Y es una pena porque enseguida nos liaremos (yo el primero) a decir cosas como que "la historia es de los vencedores" o que "la religión es la salsa de la historia"... etc...
Me viene la vena de coincidir contigo desde que - en un colegio de curas - hice una tesis con 17 años sobre la estafa de los evangelios y el Concilio de Nicea (donde los actuales 4 evangelios quedaron en el altar tras la misteriosa y sagrada caída de los que entonces pasaron a llamarse Apócrifos).
Estoy un poco hasta esas cositas que apenas sé ya para que se usan pero ahí están, de que las Comunidades Autónomas (actuales "vencedoras") revisen la historia de España según les conviene, no para destacar lo propio, sino para subrayar y poner en negrita lo que interesa, según el color del momento.
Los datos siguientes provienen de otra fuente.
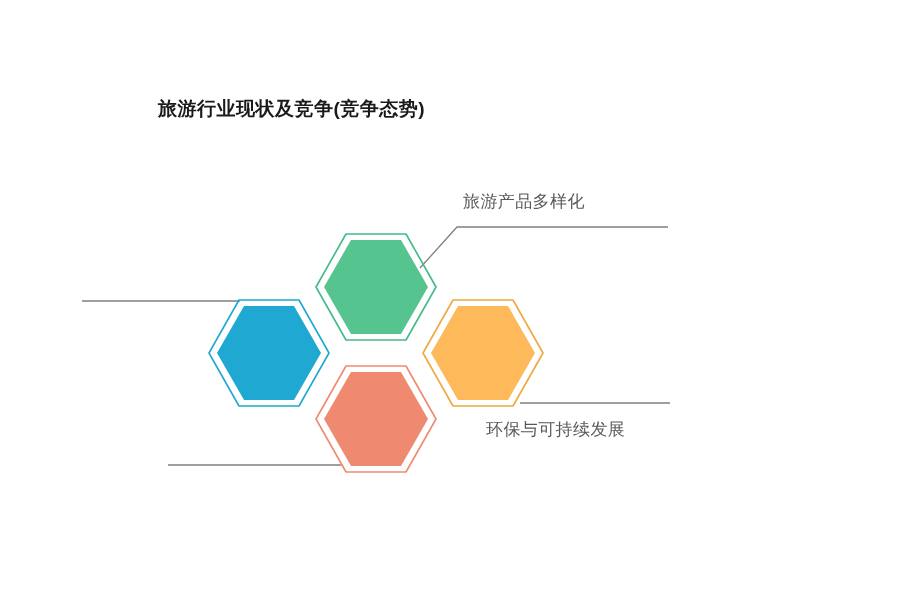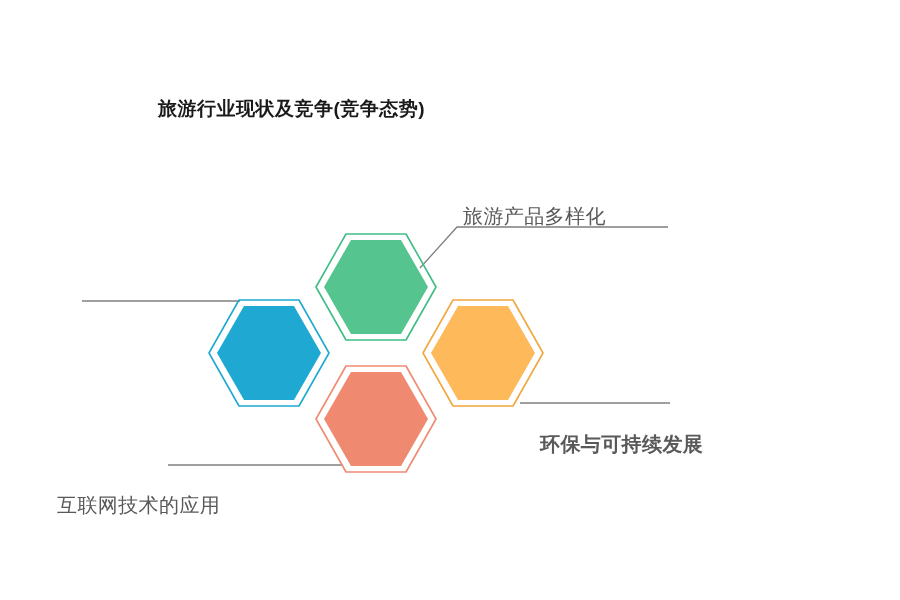"旅游产品多样化" .node-label { font-size: 20px -> 17px; margin-top: 13px -> none }
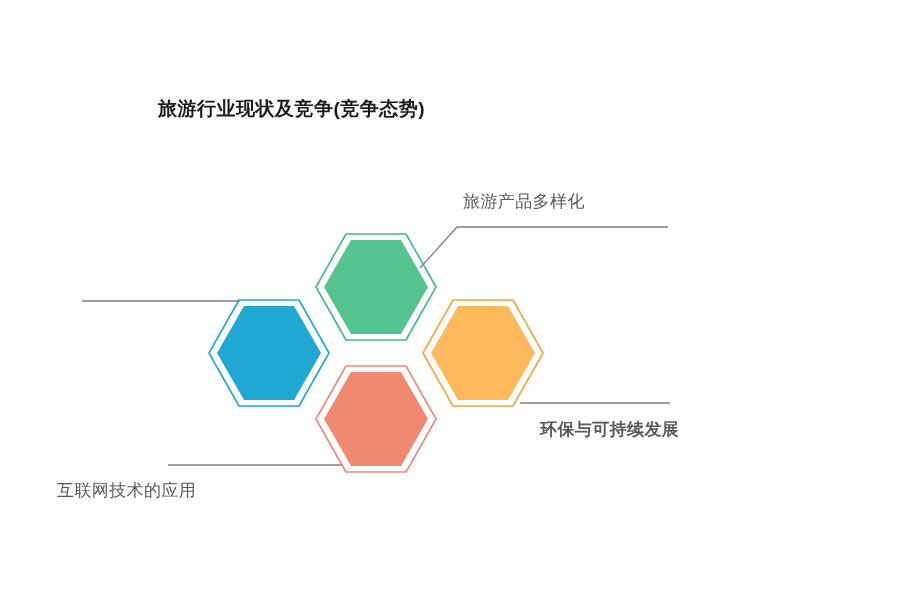"环保与可持续发展" #label-eco { font-weight: bold -> none; left: 540px -> 486px }
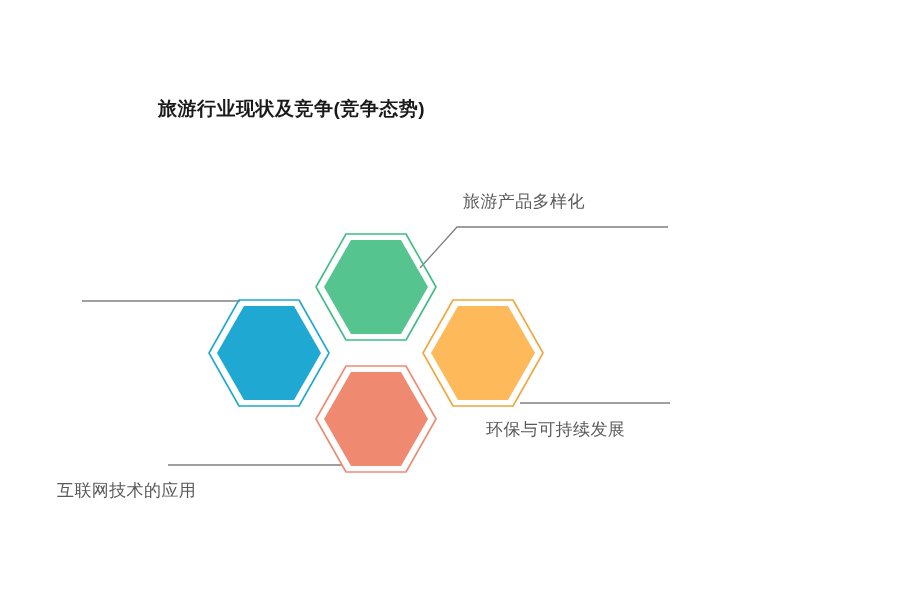"互联网技术的应用" div.node-label { html: <div>互联网技术的应用</div> -> none }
Esto se une a una selección endogámica y xenófoba de personal escriba y culilamiente que convierte en dogma impreso los detalles más sutiles de lo local, olvidando deliberadamente que tal o cual gilipollez municipal y regional se pudo llevar a cabo por el sacrificio de tantos y tantos compatriotas nada cercanos. Eso cuando no se pone en duda el trabajo bien hecho de quienes se alejan de estos localismos embrutecedores y apuestan por una nacionalidad e internacionalidad, que son presicamente los que luchan contra la globalización y a favor de la mundialización.
Globalización = economía = Producir barato explotando miserables para explotar cobrando caro a los pudientes.
Mundialización = educación en una conciencia de humanidad universal, derechos universales, igualdad de razas y de derechos en una diversidad de culturas enriquecedora.... y tal y tal, que me empiezo a pasar

.
Bueno, me encantó la lectura de esto:

Colección RTVE "La Conquista de la Tierra", número 56
Capítulo 1: Los primeros conquistadores. Donde se cuenta que los últimos que llegaron a américa fueron Colón y sus secuaces, y Vasco da Gama la única novedad que aporta a la circunnavegación de África es que lo contó.
Ustedes disculpen si me he calentado.
Ustedes disculpen. Sí. Me he calentado.